Question from a parent – How can I deal with this stupid problem of my 18 year old who heard that Nicky Minaj’s cousins’ friend had his testicles swell up and now she won’t get the vaccine?
A parenting book I read said what we say to our teens is worth 1 point and what their peers say is worth 100. So the teen in the question here is on track developmentally. Knowing what is developmentally normal might not make us feel any better if we are worried that our child is hesitant about having the vaccine. Parenting in this age range involves many differences of opinion. It feels like a lot of pressure to make sure our teens make good choices. Adults have had plenty of practice making decisions over our lives but it’s totally different for our teen who doesn’t have that range of experiences. Teenage brains lack a fully functioning pre-frontal cortex and it isn’t finished developing until they reach their mid 20’s or even 30’s. Immature brains mean teens have a limited ability to think into the future. Good thing they have us.
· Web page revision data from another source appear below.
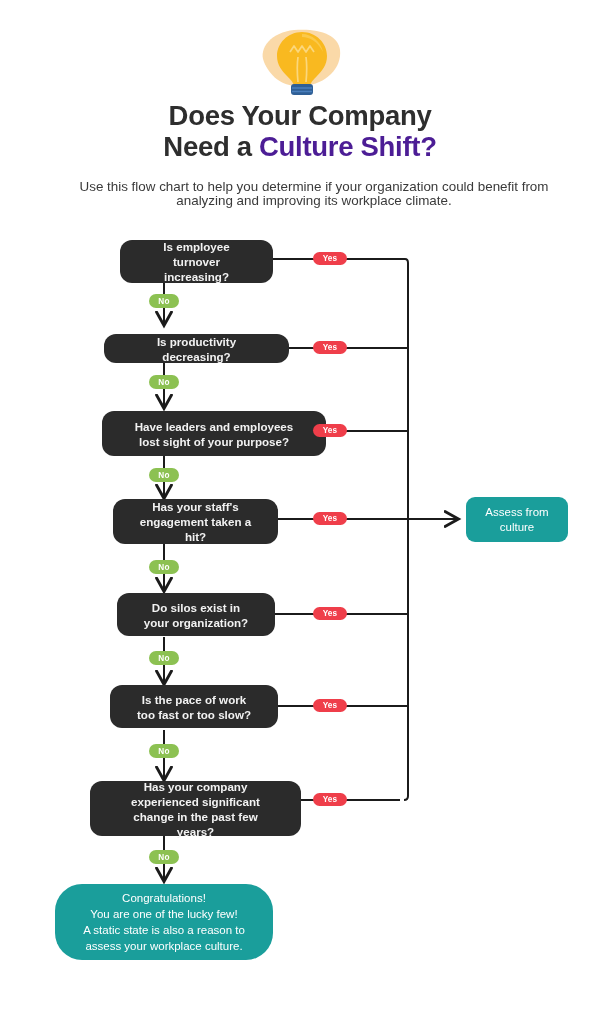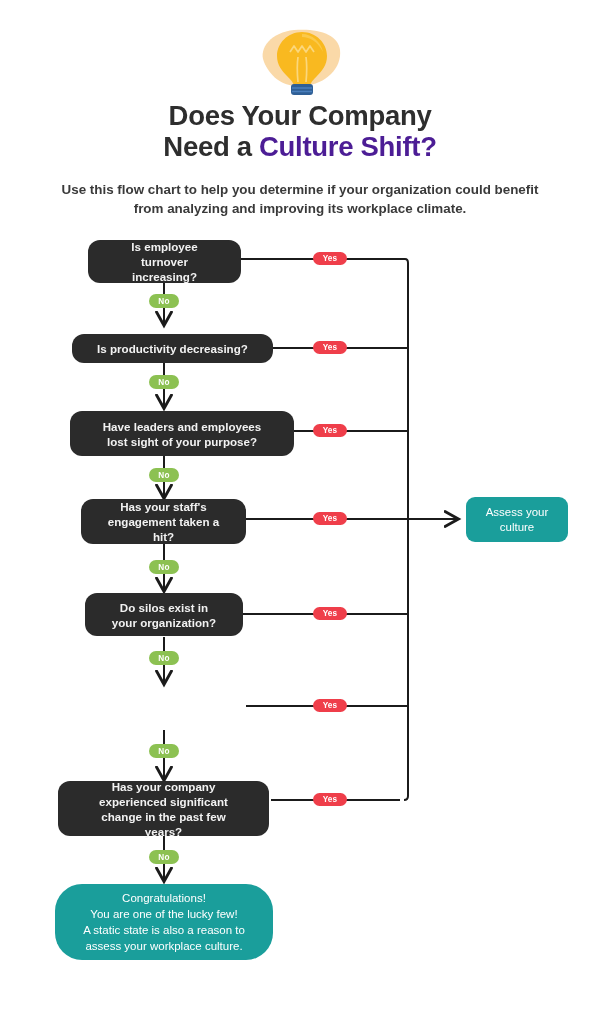--- a/index.html
+++ b/index.html
@@ -23,8 +23,8 @@
   }
   .title .accent{color:#4c1d95;}
   .subtitle{
-    position:absolute;left:46px;top:180px;width:508px;
-    text-align:center;font-size:13.4px;line-height:19px;color:#3a3a3a;font-weight:bold;
+    position:absolute;left:60px;top:180px;width:508px;
+    text-align:center;font-size:13.4px;line-height:14px;color:#3a3a3a;
   }
 
   

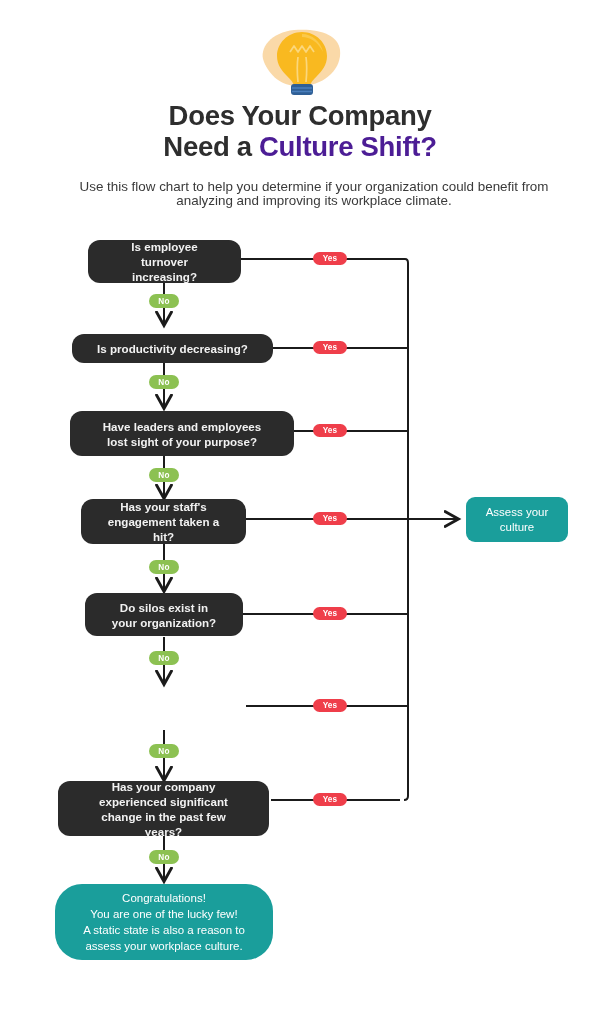--- a/index.html
+++ b/index.html
@@ -38,6 +38,7 @@
     font-size:11.6px;line-height:15px;font-weight:bold;
     padding:0 24px;
     box-sizing:border-box;
+    margin-left:32px;
   }
   .teal{
     position:absolute;

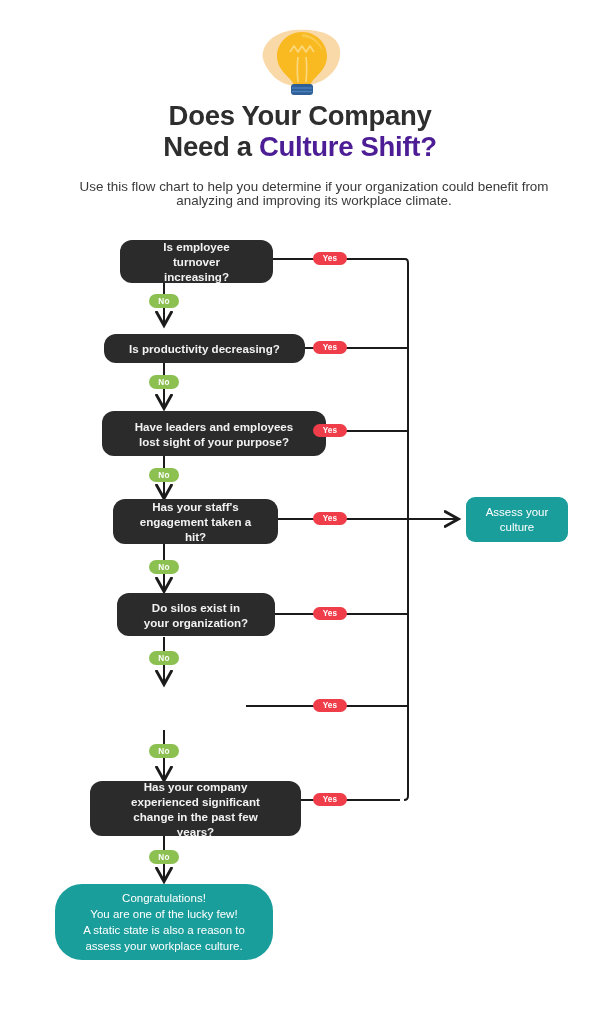--- a/index.html
+++ b/index.html
@@ -136,7 +136,7 @@
 
   <div class="qbox" style="left:88px;top:240px;width:153px;height:43px;">Is employee turnover increasing?</div>
 
-  <div class="qbox" style="left:72px;top:334px;width:201px;height:29px;">Is productivity decreasing?</div>
+  <div class="qbox" style="left:72px;top:334px;width:185px;height:29px;">Is productivity decreasing?</div>
 
   <div class="qbox" style="left:70px;top:411px;width:224px;height:45px;">Have leaders and employees lost sight of your purpose?</div>
 

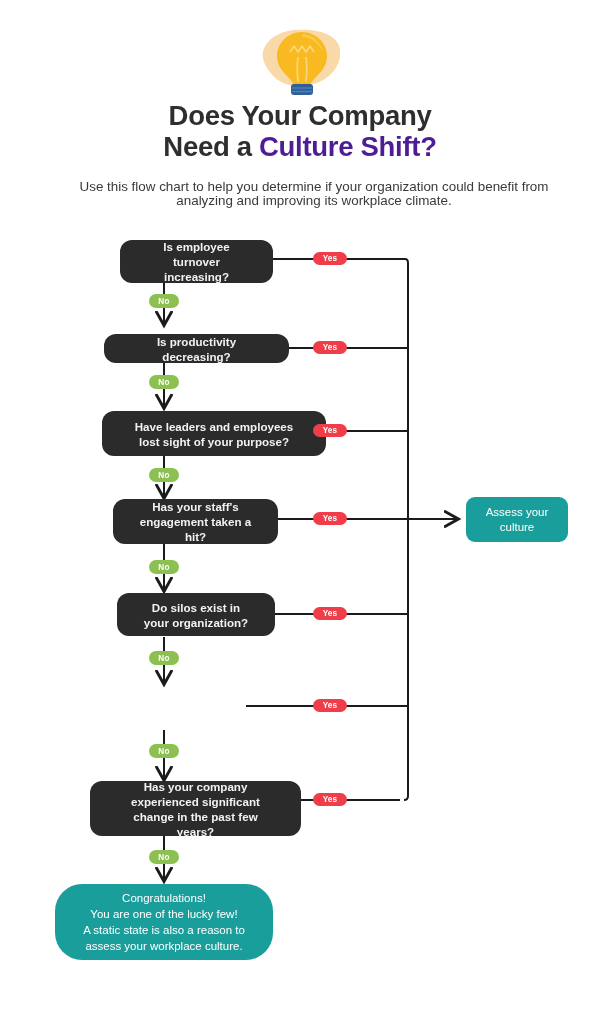--- a/index.html
+++ b/index.html
@@ -147,7 +147,7 @@
 
   <div class="qbox" style="left:58px;top:781px;width:211px;height:55px;">Has your company experienced significant change in the past few years?</div>
 
-  <div class="teal" style="left:466px;top:497px;width:102px;height:45px;">Assess your culture</div>
+  <div class="teal" style="left:466px;top:497px;width:102px;height:45px;">Assess from culture</div>
 
   <div class="teal" style="left:55px;top:884px;width:218px;height:76px;white-space:pre-line;line-height:16px;border-radius:27px;">Congratulations!
 You are one of the lucky few!

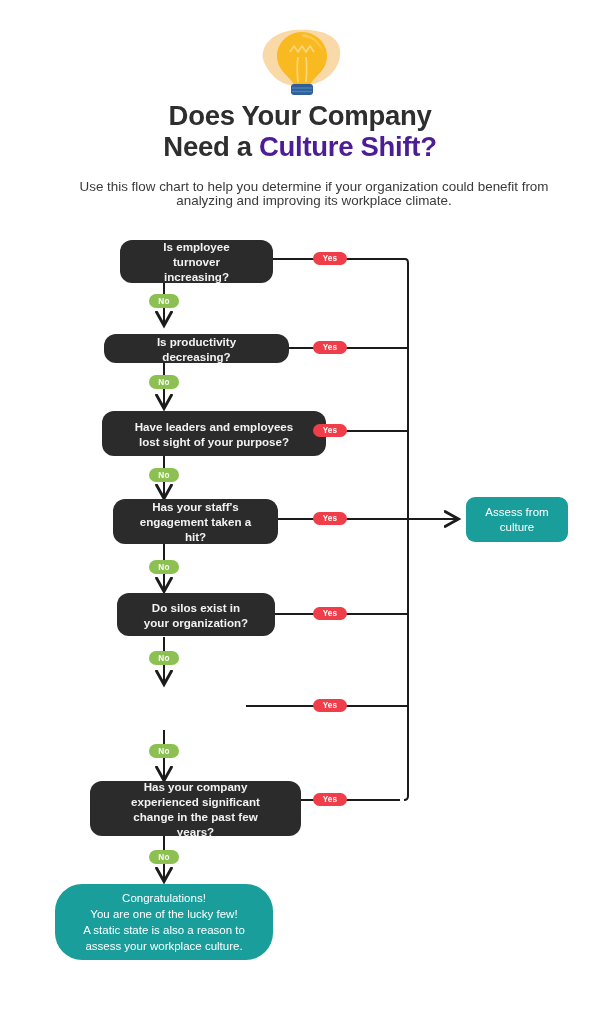--- a/index.html
+++ b/index.html
@@ -144,6 +144,7 @@
 
   <div class="qbox" style="left:81px;top:499px;width:165px;height:45px;">Has your staff's engagement taken a hit?</div>
 
+  <div class="qbox" style="left:78px;top:685px;width:168px;height:43px;">Is the pace of work too fast or too slow?</div>
 
   <div class="qbox" style="left:58px;top:781px;width:211px;height:55px;">Has your company experienced significant change in the past few years?</div>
What we observe is a tendency for teens to jump to the worst possible outcome in a single moment. Their emotional response to negative information about vaccination can be extreme. Teens can say these sorts of things – What if the vaccination will make me infertile? Should I freeze my eggs? In this strong emotion zone the feelings are raw and unprocessed. It can be hard not to jump into that feeling and come up with out own extreme response to squash their outburst. What is going to help our teen in the moment is to slow down and be the calm, alert and focused person in the room. Instead of saying “this really is a stupid way to think” take a couple of deep breaths. Make time to think about how you want the tough conversation to go. When we get into a habit of putting energy into how we want it to go we will be more effective at helping them process the emotions. We need to be clear on our tone here and it’s is less about force and more about how to be influential. Here are a couple of ways to keep communication channels open:
- Fall into the trap of telling them what you really think they should do. You think it is stupid. You feel annoyed because you think it is against the weight of evidence. You are backed up by science and the government. None of these factors are going to matter to a stressed out teen so press the pause on them.
- Try to use logic and reason with them that there’s no need to feel worried. This is another trap that will be more likely to derail the conversation. Our teens have already said they are worried so we need to accept that at face value.
- React strongly or else it will make it harder for them to self-regulate their emotions when they get caught up in yours. Kids of all ages feel emotionally dysregulated when they see us struggling to manage our emotions.
- Dismiss what they say. When a parent says “that’s a stupid idea” or something similar it feels like parents are telling them they have no right to feel the way they do. When we tell them that the emotions they have aren’t accurate this won’t help either. Often we see strong reaction and communication is disrupted. We can’t influence them without communication.
- Ask permission to talk about it and they are more likely to discuss it – “Are you open to talking to me about what is going on for you with the vaccination?” has a much better sound than “This is stupid” as they are going to feel like we respect them and their boundaries.
- Keep the tone friendly, if you are not in the right mood then choose another time when you are to have the chat.
- Be thoughtful about how you ask what they think the pros and cons are about having a vaccine. “What do you think your friends will be thinking when they are working out what to do?” is a good start, rather than, what are you thinking which can sound like an inquisition to our teen.
- Be an emotion coach. This means naming their feelings – “Oh, that sounds like it feels scary to you.”
Keep calm and carry on
So if you are feeling a lot of pressure to make sure your teen makes decisions based on what you believe this makes a lot of sense. As parents we want them to be safe and to make healthy choices. We know they have to navigate new decision making territory on their own. It’s going to take a while until they figure out how to do this. As much as we feel frustrated by people who spread misinformation we need to keep our cool to help them. Make it less about ensuring they make the choice we want them to make. Focus more on connecting with them and facilitating their decision making process. It’s being able to have tough conversations and keeping communication channels open that maximises our influence. We are there the ones who will be there all day everyday. Our teens need us to talk about everything and anything, including some really important choices.